__Your instructions__. I'd like the records transcribed exactly, leaving the images out.

Source material section start

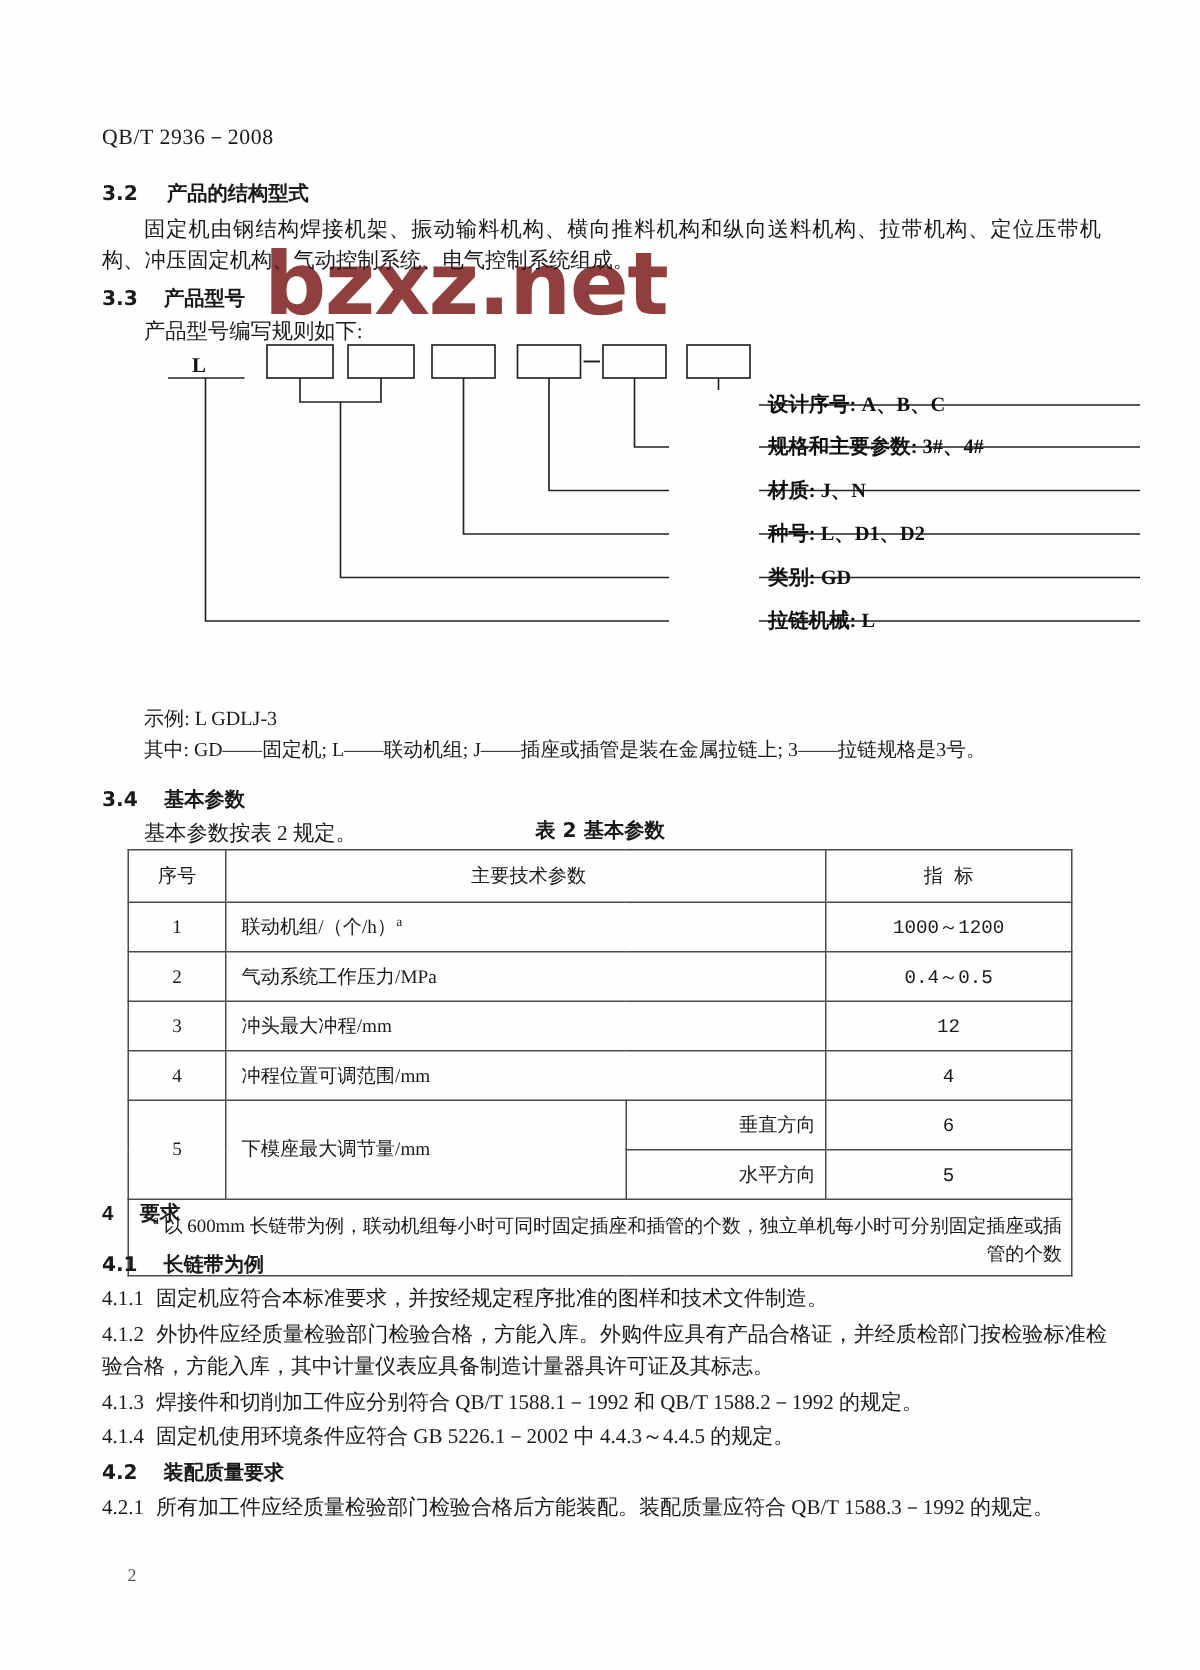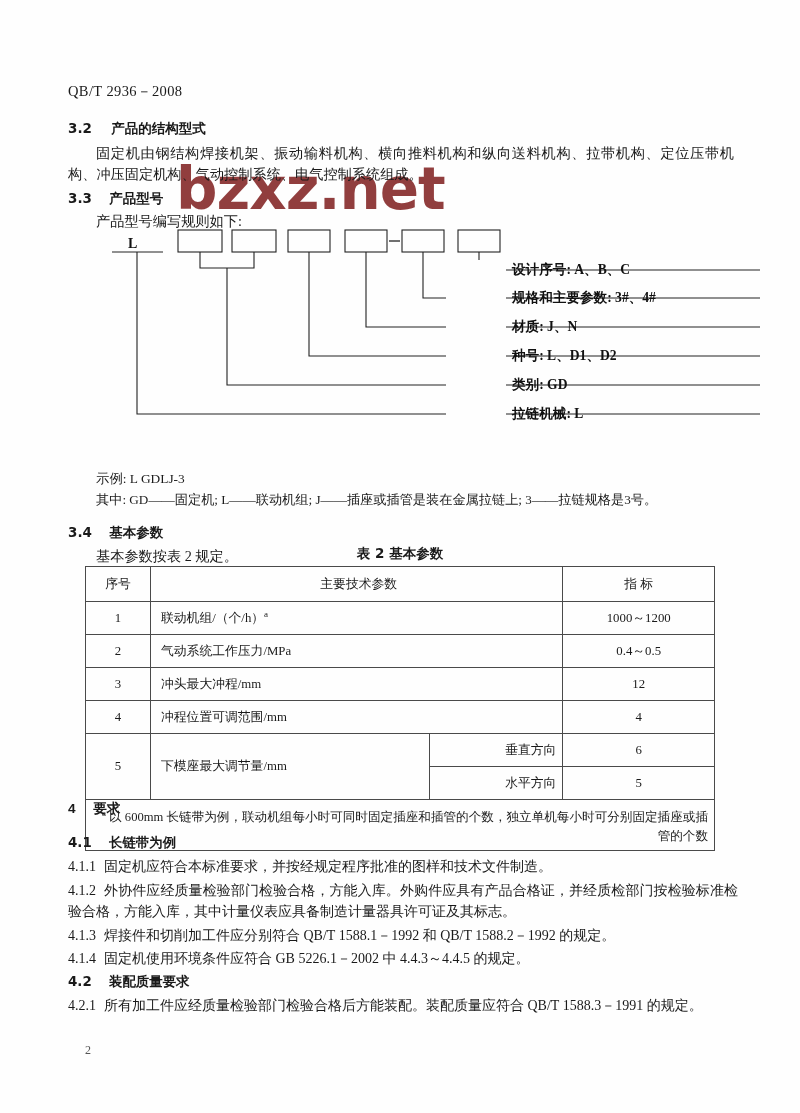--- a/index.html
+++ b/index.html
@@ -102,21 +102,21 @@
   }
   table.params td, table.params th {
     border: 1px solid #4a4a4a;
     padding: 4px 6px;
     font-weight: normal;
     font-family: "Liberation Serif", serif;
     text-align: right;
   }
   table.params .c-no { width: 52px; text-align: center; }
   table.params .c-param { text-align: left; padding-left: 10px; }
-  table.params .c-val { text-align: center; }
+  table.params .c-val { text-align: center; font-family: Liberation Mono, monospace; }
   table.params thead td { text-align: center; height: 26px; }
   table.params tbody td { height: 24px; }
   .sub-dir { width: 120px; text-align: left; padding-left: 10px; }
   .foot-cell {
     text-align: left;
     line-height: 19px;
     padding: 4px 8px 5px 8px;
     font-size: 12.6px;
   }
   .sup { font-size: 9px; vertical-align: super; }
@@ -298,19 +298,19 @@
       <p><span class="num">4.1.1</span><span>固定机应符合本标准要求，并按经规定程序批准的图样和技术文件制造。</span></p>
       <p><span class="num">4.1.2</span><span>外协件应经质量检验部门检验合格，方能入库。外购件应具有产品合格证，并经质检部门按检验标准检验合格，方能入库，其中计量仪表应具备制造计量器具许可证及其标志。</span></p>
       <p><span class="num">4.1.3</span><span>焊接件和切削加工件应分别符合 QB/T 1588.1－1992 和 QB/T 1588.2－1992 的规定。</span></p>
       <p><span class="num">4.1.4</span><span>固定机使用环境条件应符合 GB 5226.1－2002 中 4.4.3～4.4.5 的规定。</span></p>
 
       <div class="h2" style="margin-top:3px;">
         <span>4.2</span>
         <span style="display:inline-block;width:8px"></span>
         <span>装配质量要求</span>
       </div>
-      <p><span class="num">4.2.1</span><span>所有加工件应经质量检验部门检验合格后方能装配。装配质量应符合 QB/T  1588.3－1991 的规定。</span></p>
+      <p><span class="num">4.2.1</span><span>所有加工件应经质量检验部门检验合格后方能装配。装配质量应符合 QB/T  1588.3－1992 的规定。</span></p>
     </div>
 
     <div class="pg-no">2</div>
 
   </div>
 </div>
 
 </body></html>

Source material section end

__Exercise answer__.
--- a/index.html
+++ b/index.html
@@ -102,21 +102,21 @@
   }
   table.params td, table.params th {
     border: 1px solid #4a4a4a;
     padding: 4px 6px;
     font-weight: normal;
     font-family: "Liberation Serif", serif;
     text-align: right;
   }
   table.params .c-no { width: 52px; text-align: center; }
   table.params .c-param { text-align: left; padding-left: 10px; }
-  table.params .c-val { text-align: center; }
+  table.params .c-val { text-align: center; font-family: Liberation Mono, monospace; }
   table.params thead td { text-align: center; height: 26px; }
   table.params tbody td { height: 24px; }
   .sub-dir { width: 120px; text-align: left; padding-left: 10px; }
   .foot-cell {
     text-align: left;
     line-height: 19px;
     padding: 4px 8px 5px 8px;
     font-size: 12.6px;
   }
   .sup { font-size: 9px; vertical-align: super; }
@@ -298,19 +298,19 @@
       <p><span class="num">4.1.1</span><span>固定机应符合本标准要求，并按经规定程序批准的图样和技术文件制造。</span></p>
       <p><span class="num">4.1.2</span><span>外协件应经质量检验部门检验合格，方能入库。外购件应具有产品合格证，并经质检部门按检验标准检验合格，方能入库，其中计量仪表应具备制造计量器具许可证及其标志。</span></p>
       <p><span class="num">4.1.3</span><span>焊接件和切削加工件应分别符合 QB/T 1588.1－1992 和 QB/T 1588.2－1992 的规定。</span></p>
       <p><span class="num">4.1.4</span><span>固定机使用环境条件应符合 GB 5226.1－2002 中 4.4.3～4.4.5 的规定。</span></p>
 
       <div class="h2" style="margin-top:3px;">
         <span>4.2</span>
         <span style="display:inline-block;width:8px"></span>
         <span>装配质量要求</span>
       </div>
-      <p><span class="num">4.2.1</span><span>所有加工件应经质量检验部门检验合格后方能装配。装配质量应符合 QB/T  1588.3－1991 的规定。</span></p>
+      <p><span class="num">4.2.1</span><span>所有加工件应经质量检验部门检验合格后方能装配。装配质量应符合 QB/T  1588.3－1992 的规定。</span></p>
     </div>
 
     <div class="pg-no">2</div>
 
   </div>
 </div>
 
 </body></html>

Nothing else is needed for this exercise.